There was also the fact that dating sites were more likely “attract people who are serious about getting married.” Paula Hall, a counsellor for Relate, agrees that the main advantage of online dating is that “couples are more likely to be on a level playing field and share the same agenda.
“Any relationship that forms is more likely to be based on a shared value system, the same interests, the same legwork as opposed to a relationship based on chemistry alone, which, as we all know, is the quality that tends to fade first in a relationship.” The cheapest dating sites offer a smorgasbord for customers to browse, with thousands of men and women claiming a GSOH and posting out-of-date photos.
Others employ dozens of scientists to create sophisticated, top-secret algorithms to match customers with similar personality traits (as opposed to shared interests, which are a far less significant predictor of compatibility), ignoring the adage “opposites attract”. “One suspects a lot of their claims are hype,” says Professor Dunbar.
“Do they really know what the criteria are that make a successful long-term relationship, when it’s not something that the scientists still know that much about?
The result is that, rather than being someone that defies all calculation, love is now big business worth an annual billion internationally and growing at 70 per cent a year – with high-tech venture capitalists, psychologists and software engineers reaping vast rewards.

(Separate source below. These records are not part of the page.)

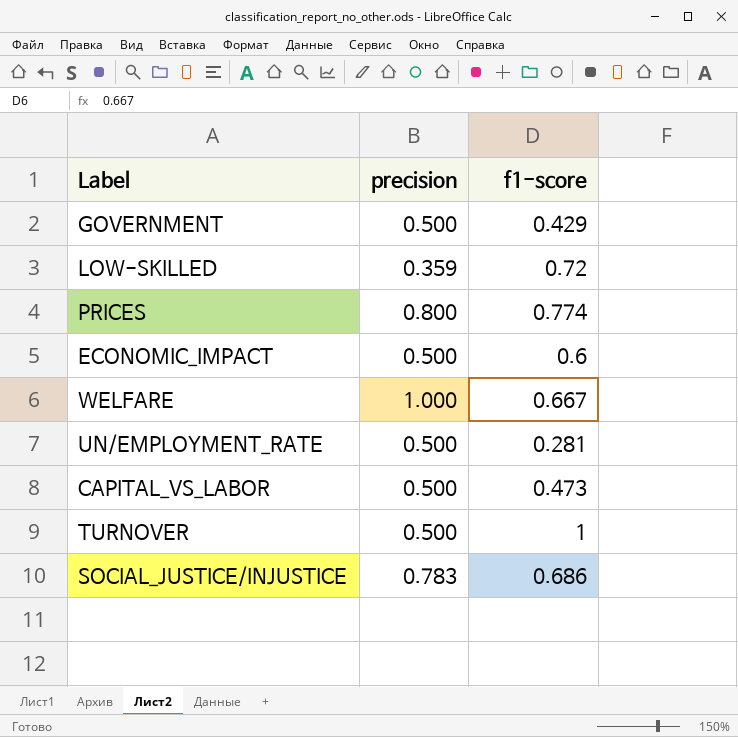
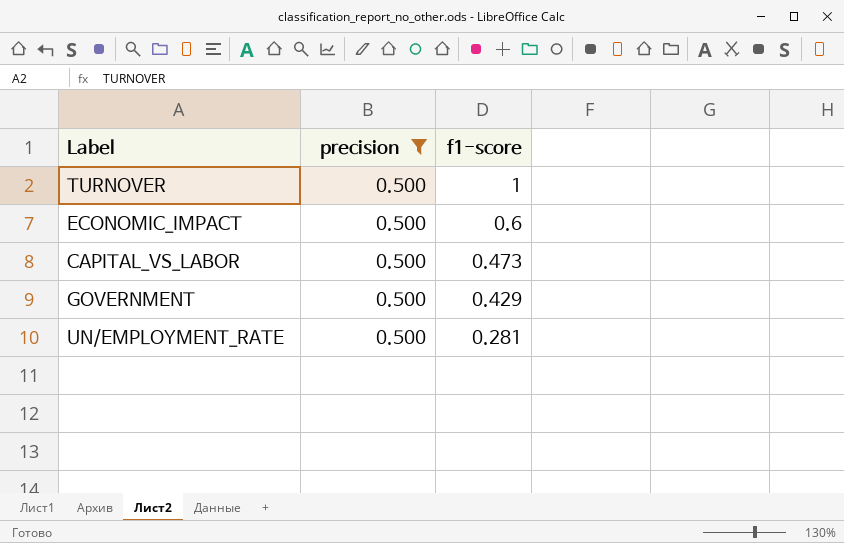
filter: none -> precision = 0.500
row order: none -> f1-score descending

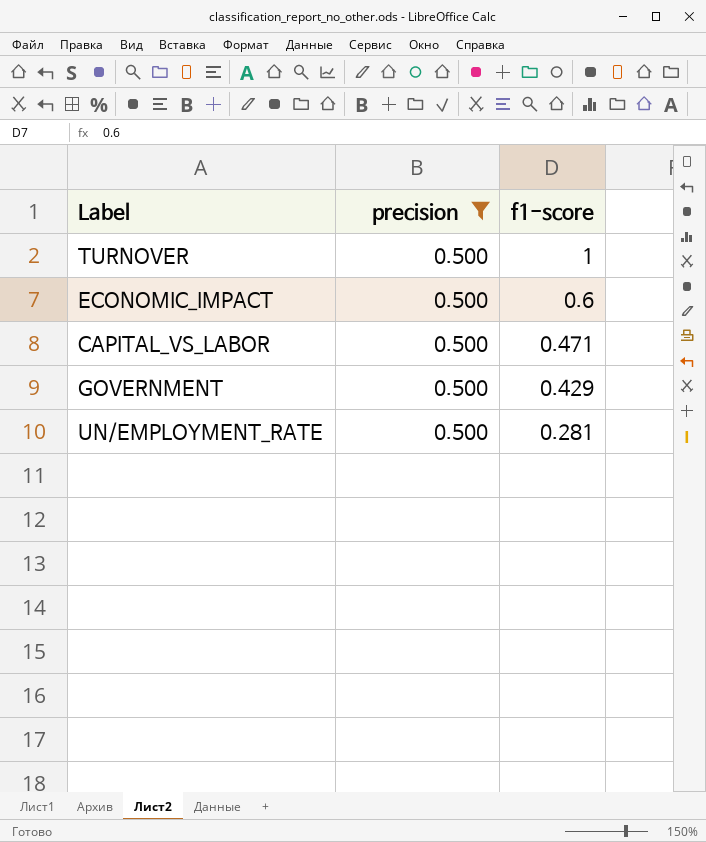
CAPITAL_VS_LABOR | f1-score: 0.473 -> 0.471

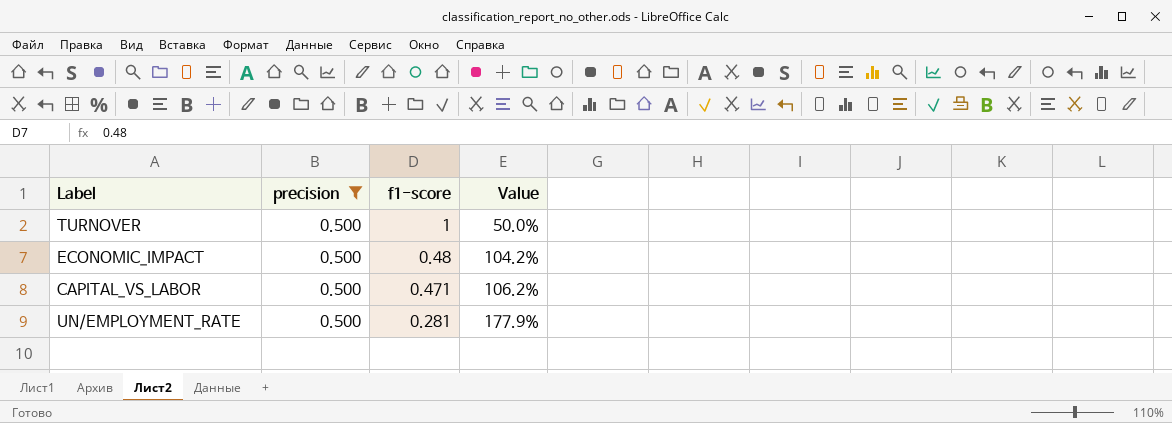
column Value | formula: none -> [precision] / [f1-score]
row GOVERNMENT: 0.500 | 0.429 -> none
ECONOMIC_IMPACT | f1-score: 0.6 -> 0.48

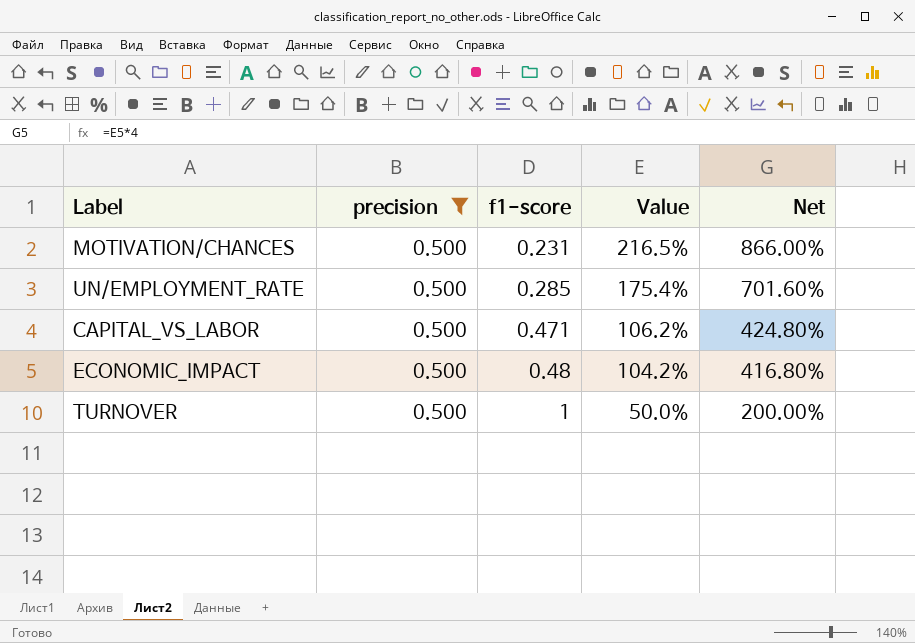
row order: f1-score descending -> f1-score ascending
column Net | formula: none -> [Value] * 4
row MOTIVATION/CHANCES: none -> 0.500 | 0.231 | 216.5% | 866.00%
UN/EMPLOYMENT_RATE | f1-score: 0.281 -> 0.285
UN/EMPLOYMENT_RATE | Value: 177.9% -> 175.4%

Academics, meanwhile, are fascinated by the data being gathered — and largely kept secret — by the dating industry.
Anna Wilkinson has been married for seven years, has two young children, and – although exhausted – is delighted with her lot.
“I was 33, had just broken up with my boyfriend and was beginning to think I’d never have a family life.
“I only wish I’d signed up years earlier, then Mark and I might have met sooner.
Nobody’s perfect, but for me, he’s as close as it comes.” Follow Telegraph World News on Twitter The Big Short, the film adaptation of Michael Lewis' book of the same name about the causes of the financial crisis, opens in UK cinemas this weekend.
But can something as nebulous as everlasting love really be found via a computer chip?